Um mal súbito que acometeu um comissário da American Airlines logo após a decolagem do voo AAL962 - com destino a cidade de Dallas, nos Estados Unidos - fez o avião retornar ao Aeroporto Internacional de Guarulhos, no início da madrugada desta quarta-feira (24).
A aeronave, um Boeing 787-9 Dreamliner de matrícula N826AN, deveria ter decolado às 22:25 de terça-feira (23). Entretanto, uma manutenção não programada de última hora causou um certo atraso, e o pushback, momento em que o jato começa a se movimentar, se iniciou às 23:51.
Assim que o Dreamliner decolou, o comissário se sentiu mal. Os colegas perceberam de imediato que algo não estava bem. Mesmo com o jato ainda em procedimento de subida, os tripulantes desataram o cinto e partiram em socorro ao homem. Pelo alto-falante, foi perguntado se havia algum médico a bordo. Três profissionais se apresentaram e passaram a examinar o comissário.

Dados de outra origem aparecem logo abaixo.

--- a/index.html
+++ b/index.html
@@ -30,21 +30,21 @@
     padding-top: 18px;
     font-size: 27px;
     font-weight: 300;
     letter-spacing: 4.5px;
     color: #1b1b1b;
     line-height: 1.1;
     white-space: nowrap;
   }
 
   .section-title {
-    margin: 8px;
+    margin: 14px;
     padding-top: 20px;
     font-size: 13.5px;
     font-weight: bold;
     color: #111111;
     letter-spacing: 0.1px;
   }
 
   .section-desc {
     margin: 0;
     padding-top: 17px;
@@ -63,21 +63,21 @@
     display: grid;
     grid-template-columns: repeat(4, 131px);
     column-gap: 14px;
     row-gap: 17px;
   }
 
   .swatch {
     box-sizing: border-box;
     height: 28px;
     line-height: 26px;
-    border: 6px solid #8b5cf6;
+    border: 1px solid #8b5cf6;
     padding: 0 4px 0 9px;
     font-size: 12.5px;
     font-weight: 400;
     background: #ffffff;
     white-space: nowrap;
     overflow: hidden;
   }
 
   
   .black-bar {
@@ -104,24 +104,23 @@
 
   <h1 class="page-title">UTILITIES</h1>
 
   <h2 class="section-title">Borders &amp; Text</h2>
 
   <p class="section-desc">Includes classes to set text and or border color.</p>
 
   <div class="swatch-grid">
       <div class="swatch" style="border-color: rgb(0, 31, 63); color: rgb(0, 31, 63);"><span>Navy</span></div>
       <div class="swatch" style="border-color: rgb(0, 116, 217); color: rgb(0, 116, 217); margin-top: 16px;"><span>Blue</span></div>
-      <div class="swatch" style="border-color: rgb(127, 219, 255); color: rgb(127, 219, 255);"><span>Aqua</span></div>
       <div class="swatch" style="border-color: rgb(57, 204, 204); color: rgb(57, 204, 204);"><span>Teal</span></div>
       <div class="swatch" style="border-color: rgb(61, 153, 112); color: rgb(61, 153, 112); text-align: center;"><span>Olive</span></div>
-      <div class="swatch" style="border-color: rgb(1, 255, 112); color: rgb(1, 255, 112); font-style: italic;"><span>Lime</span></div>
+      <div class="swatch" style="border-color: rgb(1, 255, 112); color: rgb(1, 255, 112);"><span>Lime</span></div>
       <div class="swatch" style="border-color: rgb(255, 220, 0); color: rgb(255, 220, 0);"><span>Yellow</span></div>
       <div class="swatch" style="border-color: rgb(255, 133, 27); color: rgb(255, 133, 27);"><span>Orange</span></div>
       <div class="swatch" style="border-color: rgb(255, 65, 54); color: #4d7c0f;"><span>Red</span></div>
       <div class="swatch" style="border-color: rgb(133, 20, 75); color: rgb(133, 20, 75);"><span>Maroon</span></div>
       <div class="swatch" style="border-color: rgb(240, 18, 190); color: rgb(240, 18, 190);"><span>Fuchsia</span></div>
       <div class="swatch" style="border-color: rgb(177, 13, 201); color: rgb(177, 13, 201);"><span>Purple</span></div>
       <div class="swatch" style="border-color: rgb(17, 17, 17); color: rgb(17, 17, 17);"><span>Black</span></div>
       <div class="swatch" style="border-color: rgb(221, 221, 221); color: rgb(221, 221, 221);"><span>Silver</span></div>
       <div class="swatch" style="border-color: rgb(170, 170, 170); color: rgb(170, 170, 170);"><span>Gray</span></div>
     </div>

O Comandante comunicou a emergência a bordo pelo rádio e solicitou autorização ao Controle de Tráfego Aéreo (ATC) para realizar voltas até que um diagnóstico fosse dado.
Não demorou muito e os médicos recomendaram que o homem fosse levado a um hospital de imediato.
O tripulante estava consciente e, embora apresentasse quadro de fraqueza, alteração na pressão e dores no peito, insistia com os colegas que seu estado não era garve e que o voo mantivesse a proa para Dallas. Foi ignorado.
Os pilotos deram início ao alijamento (fuel dumping), quando é preciso jogar combustível fora para que a aeronave fique mais leve e alcance o peso máximo recomendado para o pouso, sem risco de comprometer a estrutura e a segurança do avião.
O Dreamliner permaneceu no ar por 1 hora e 18 minutos. Com a aeronave de volta ao portão em Guarulhos, o comissário foi levado ao hospital e os passageiros, desembarcados.
No terminal, passageiros receberam vouchers para transporte e hospedagem. O processo foi lento, com poucos funcionários para atender centenas de pessoas. A rede hoteleira lotada em Guarulhos e São Paulo dramatizou ainda mais a situação, alguns foram hospedados em Santos, onde chegaram já no final da madrugada.
Procurada para se posicionar sobre o incidente, a American Airlines preferiu não se pronunciar.
No hospital, o comissário foi diagnosticado com Miocardite, um tipo de inflamação nos músculos em volta do coração. A miocardite se manifesta com maior prevalência entre os homens e, apesar de poder se curar sozinha, é considerada uma das principais causas de morte súbita em pessoas com menos de 40 anos. O atendimento hospitalar evitou uma tragédia.
O comissário teve alta no início da tarde de quarta-feira (24), sob a promessa de realizar exames complementares assim que retornasse para casa.
Colegas relataram que mesmo após o grande susto, o comissário se sentia envergonhado por ter causado o cancelamento da viagem.
O voo só seguiu para Dallas na noite de ontem, às 9 da noite. Assim que o embarque foi finalizado, a tripulação anunciou pelo alto-falante a recuperação e a normalização do estado de saúde do comissário.
Os passageiros vibraram e aplaudiram, sinalizando que, a despeito de todo o contratempo, a vida vem em primeiro lugar.